Going further, we can make these sequences be globals, like:

  /* The instruction sequences used in x86_64 machines for a
     disabled is-enabled probe.  */
   const gdb_byte amd64_dtrace_disabled_probe_sequence_1[] = {
     /*          xor %rax, %rax */  0x48, 0x33, 0xc0,
     /* ADDR:    nop            */  0x90,
     /*          nop            */  0x90
   };
   const gdb_byte amd64_dtrace_disabled_probe_sequence_2[] = {
     /*          xor %rax, %rax */  0x48, 0x33, 0xc0,
     /* ADDR:    ret            */  0xc3,
     /*          nop            */  0x90
   };

etc.  And then instead of:

> +amd64_dtrace_probe_is_enabled (struct gdbarch *gdbarch, CORE_ADDR addr)
> +{
> +  gdb_byte buf[5];
> +  read_memory (addr - 3, buf, 5);
> +
> +  /* The instruction sequence used in x86_64 machines for a disabled
> +     is-enabled probe is:
> +
> +              xor %rax, %rax  =>  48 33 C0
> +     ADDR:    nop             =>  90
> +              nop             =>  90
> +
> +     or
> +
> +              xor %rax, %rax  =>  48 33 C0
> +     ADDR:    ret             =>  c3
> +              nop             =>  90
> +
> +     This function returns 1 if the instructions at ADDR do _not_
> +     follow any of these patterns.
> +
> +     Note that ADDR is offset 3 bytes from the beginning of these
> +     sequences.  */
> +
> +  return !((buf[0] == 0x48) && (buf[1] == 0x33) && (buf[2] == 0xc0) /* xor */
> +	   && ((buf[3] == 0x90) || (buf[3] == 0xc3))                /* nop | ret */
> +	   && (buf[4] == 0x90));                                    /* nop */
> +}

Simply write:

amd64_dtrace_probe_is_enabled (struct gdbarch *gdbarch, CORE_ADDR addr)
{
   gdb_byte buf[5];
   read_code (addr - 3, buf, 5);

   return (memcmp (buf, amd64_dtrace_disabled_probe_sequence_1) != 0
           && memcmp (buf, amd64_dtrace_disabled_probe_sequence_2) != 0)
}

... etc.

Let the compiler worry about optimizing those memcmps if necessary.

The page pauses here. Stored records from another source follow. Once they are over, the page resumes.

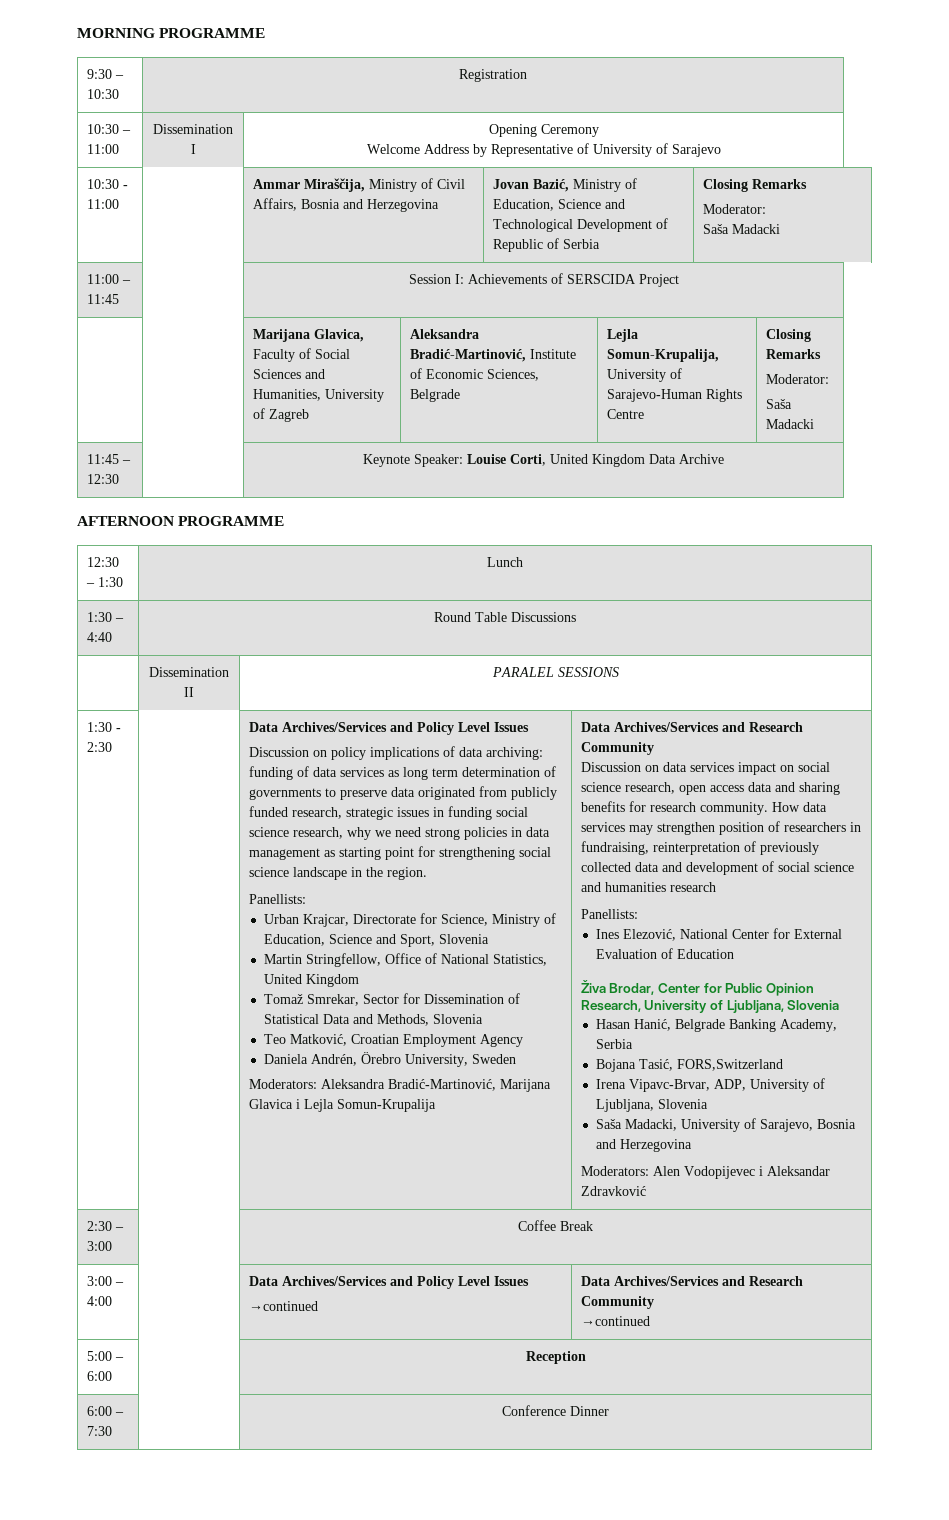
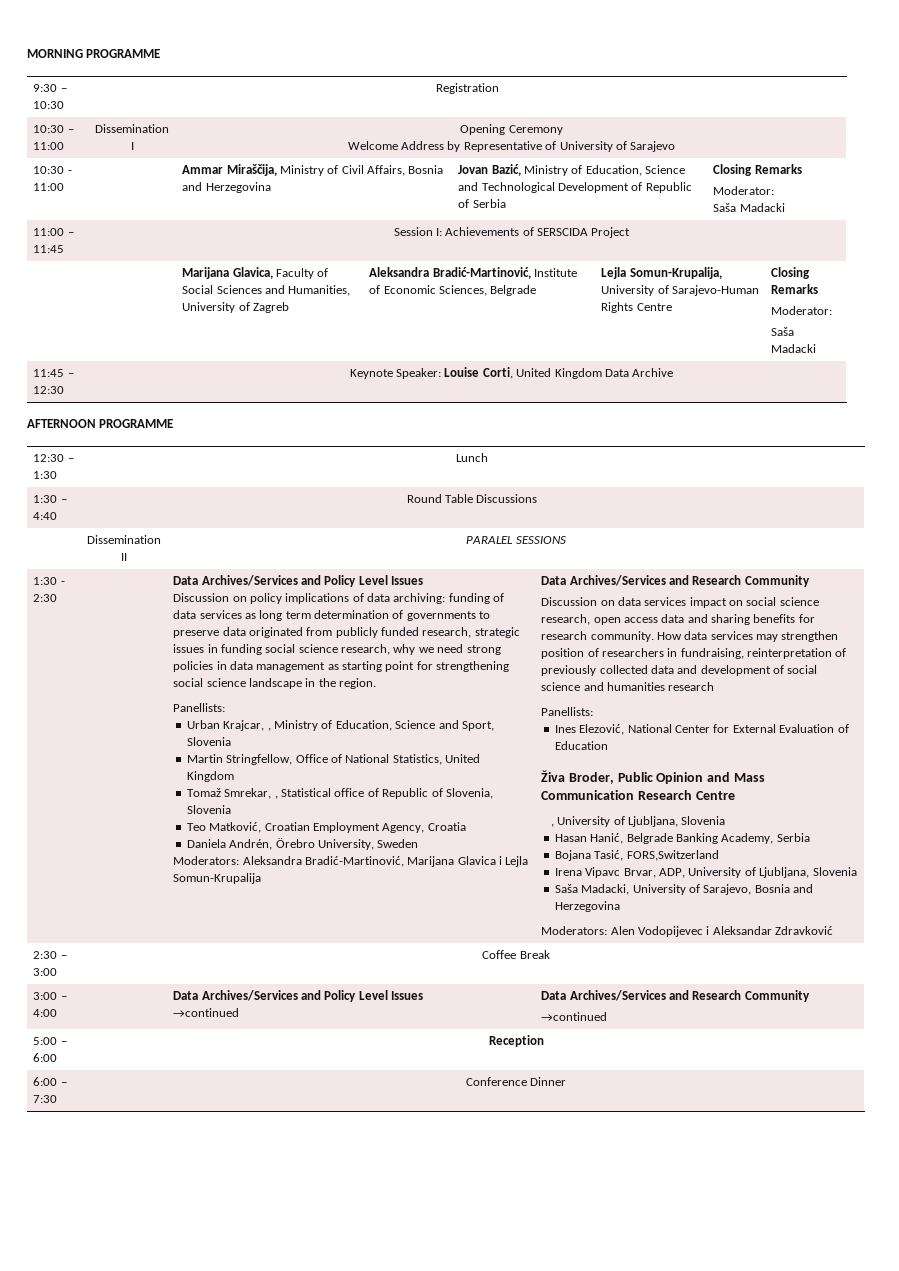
- Urban Krajcar, Directorate for Science, Ministry of Education, Science and Sport, Slovenia
+ Urban Krajcar, , Ministry of Education, Science and Sport, Slovenia
- Tomaž Smrekar, Sector for Dissemination of Statistical Data and Methods, Slovenia
+ Tomaž Smrekar, , Statistical office of Republic of Slovenia, Slovenia
- Teo Matković, Croatian Employment Agency
+ Teo Matković, Croatian Employment Agency, Croatia
- Živa Brodar, Center for Public Opinion Research, University of Ljubljana, Slovenia
+ Živa Broder, Public Opinion and Mass Communication Research Centre
+ , University of Ljubljana, Slovenia
- Irena Vipavc-Brvar, ADP, University of Ljubljana, Slovenia
+ Irena Vipavc Brvar, ADP, University of Ljubljana, Slovenia

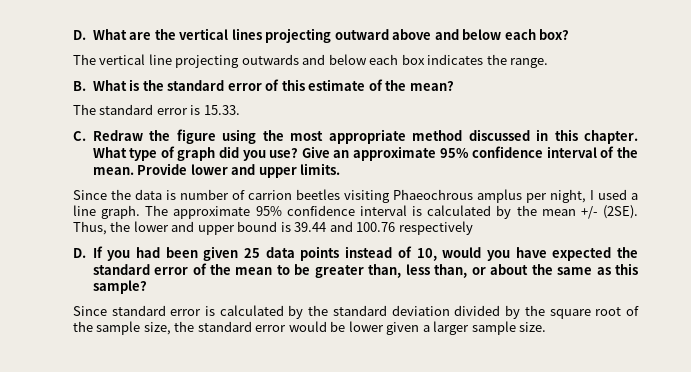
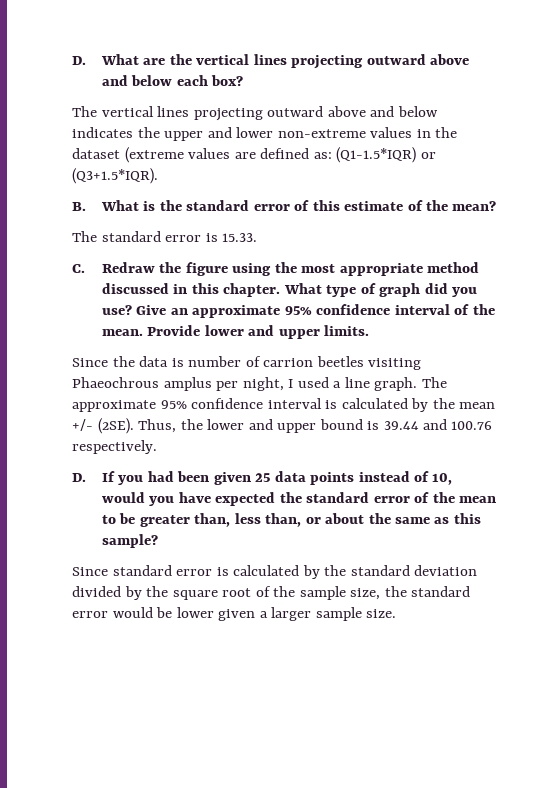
- The vertical line projecting outwards and below each box indicates the range.
+ The vertical lines projecting outward above and below indicates the upper and lower non-extreme values in the dataset (extreme values are defined as: (Q1-1.5*IQR) or (Q3+1.5*IQR).
- Thus, the lower and upper bound is 39.44 and 100.76 respectively
+ Thus, the lower and upper bound is 39.44 and 100.76 respectively.

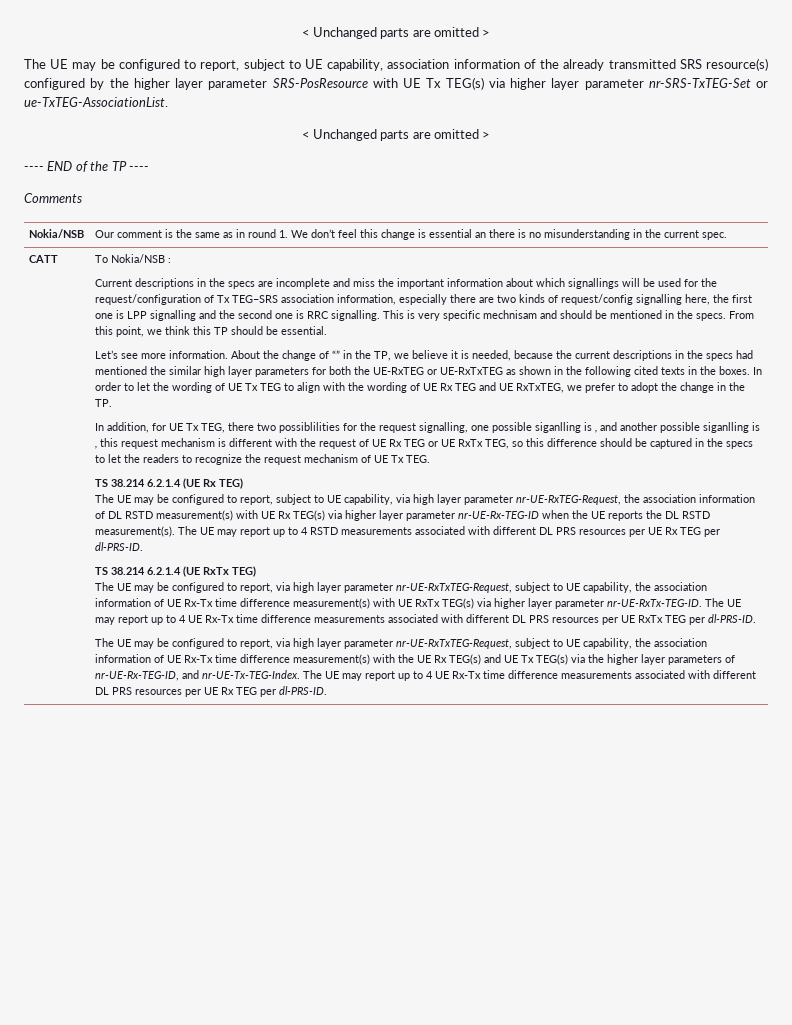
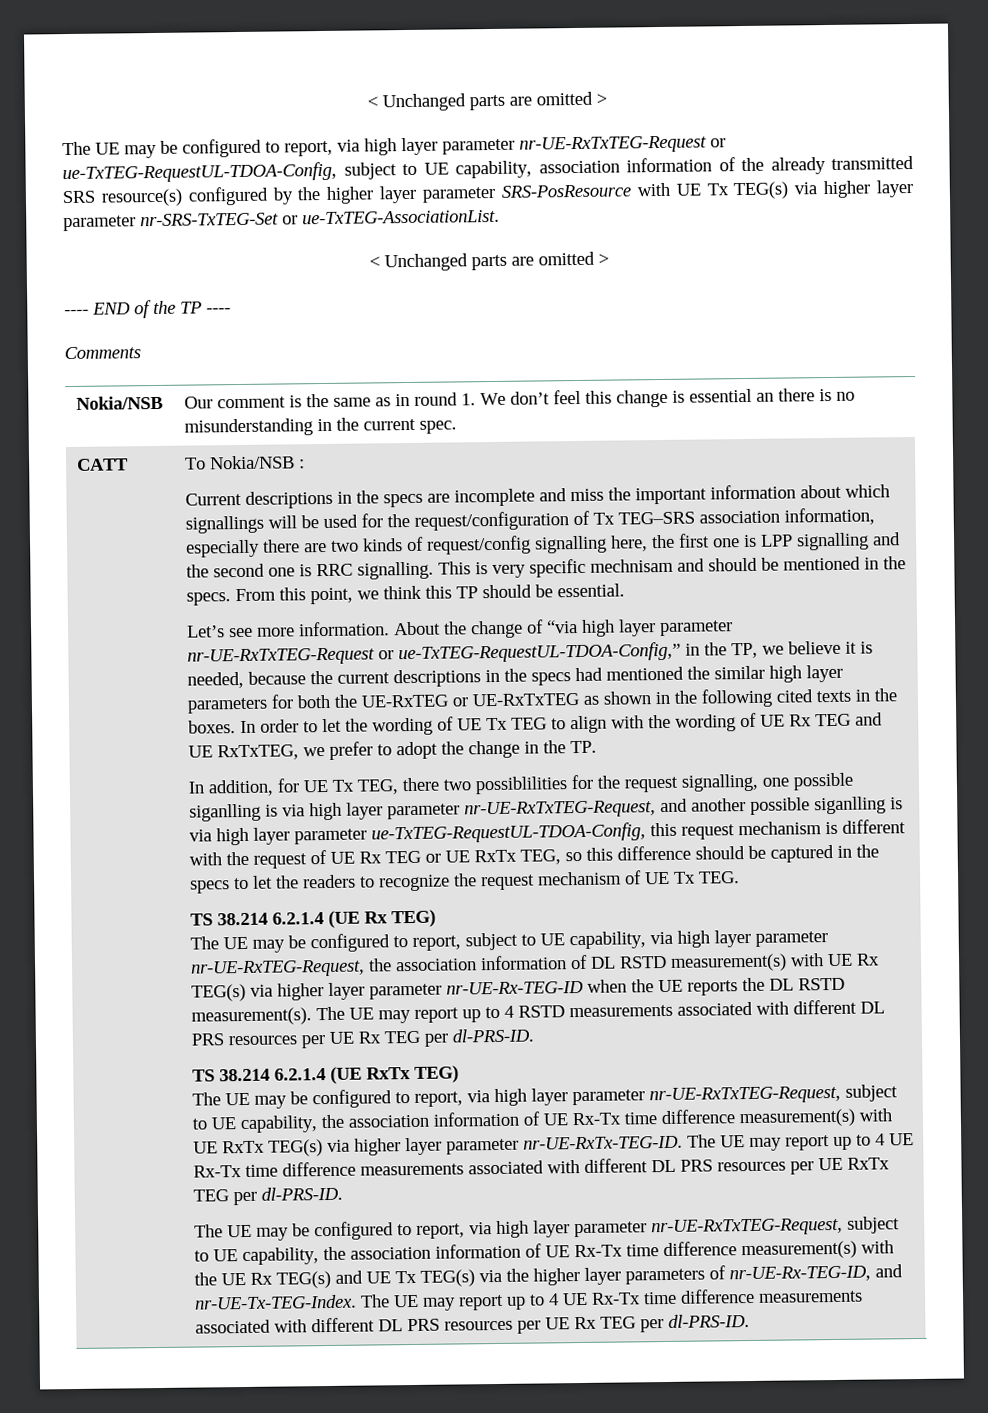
- The UE may be configured to report, subject to UE capability, association information of the already transmitted SRS resource(s) configured by the higher layer parameter SRS-PosResource with UE Tx TEG(s) via higher layer parameter nr-SRS-TxTEG-Set or ue-TxTEG-AssociationList.
+ The UE may be configured to report, via high layer parameter nr-UE-RxTxTEG-Request or ue-TxTEG-RequestUL-TDOA-Config, subject to UE capability, association information of the already transmitted SRS resource(s) configured by the higher layer parameter SRS-PosResource with UE Tx TEG(s) via higher layer parameter nr-SRS-TxTEG-Set or ue-TxTEG-AssociationList.
- About the change of “” in the TP, we believe it is needed, because the current descriptions in the specs had mentioned the similar high layer parameters for both the UE-RxTEG or UE-RxTxTEG as shown in the following cited texts in the boxes.
+ About the change of “via high layer parameter nr-UE-RxTxTEG-Request or ue-TxTEG-RequestUL-TDOA-Config,” in the TP, we believe it is needed, because the current descriptions in the specs had mentioned the similar high layer parameters for both the UE-RxTEG or UE-RxTxTEG as shown in the following cited texts in the boxes.
- In addition, for UE Tx TEG, there two possiblilities for the request signalling, one possible siganlling is , and another possible siganlling is , this request mechanism is different with the request of UE Rx TEG or UE RxTx TEG, so this difference should be captured in the specs to let the readers to recognize the request mechanism of UE Tx TEG.
+ In addition, for UE Tx TEG, there two possiblilities for the request signalling, one possible siganlling is via high layer parameter nr-UE-RxTxTEG-Request, and another possible siganlling is via high layer parameter ue-TxTEG-RequestUL-TDOA-Config, this request mechanism is different with the request of UE Rx TEG or UE RxTx TEG, so this difference should be captured in the specs to let the readers to recognize the request mechanism of UE Tx TEG.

> +  static int arg_reg_map[6] =

write:

  static const int arg_reg_map[] =


> +    {
> +      AMD64_RDI_REGNUM,  /* Arg 1.  */
> +      AMD64_RSI_REGNUM,  /* Arg 2.  */
> +      AMD64_RDX_REGNUM,  /* Arg 3.  */
> +      AMD64_RCX_REGNUM,  /* Arg 4.  */
> +      AMD64_R8_REGNUM,   /* Arg 5.  */
> +      AMD64_R9_REGNUM    /* Arg 6.  */
> +    };
+
+  /* DTrace probe arguments can be found on the ABI-defined places for
+     regular arguments at the current PC.  The probe abstraction
+     currently supports up to 12 arguments for probes.  */
+
+  if (narg < 6)
+    {

I'd suggest putting the arg_reg_map array within this if block.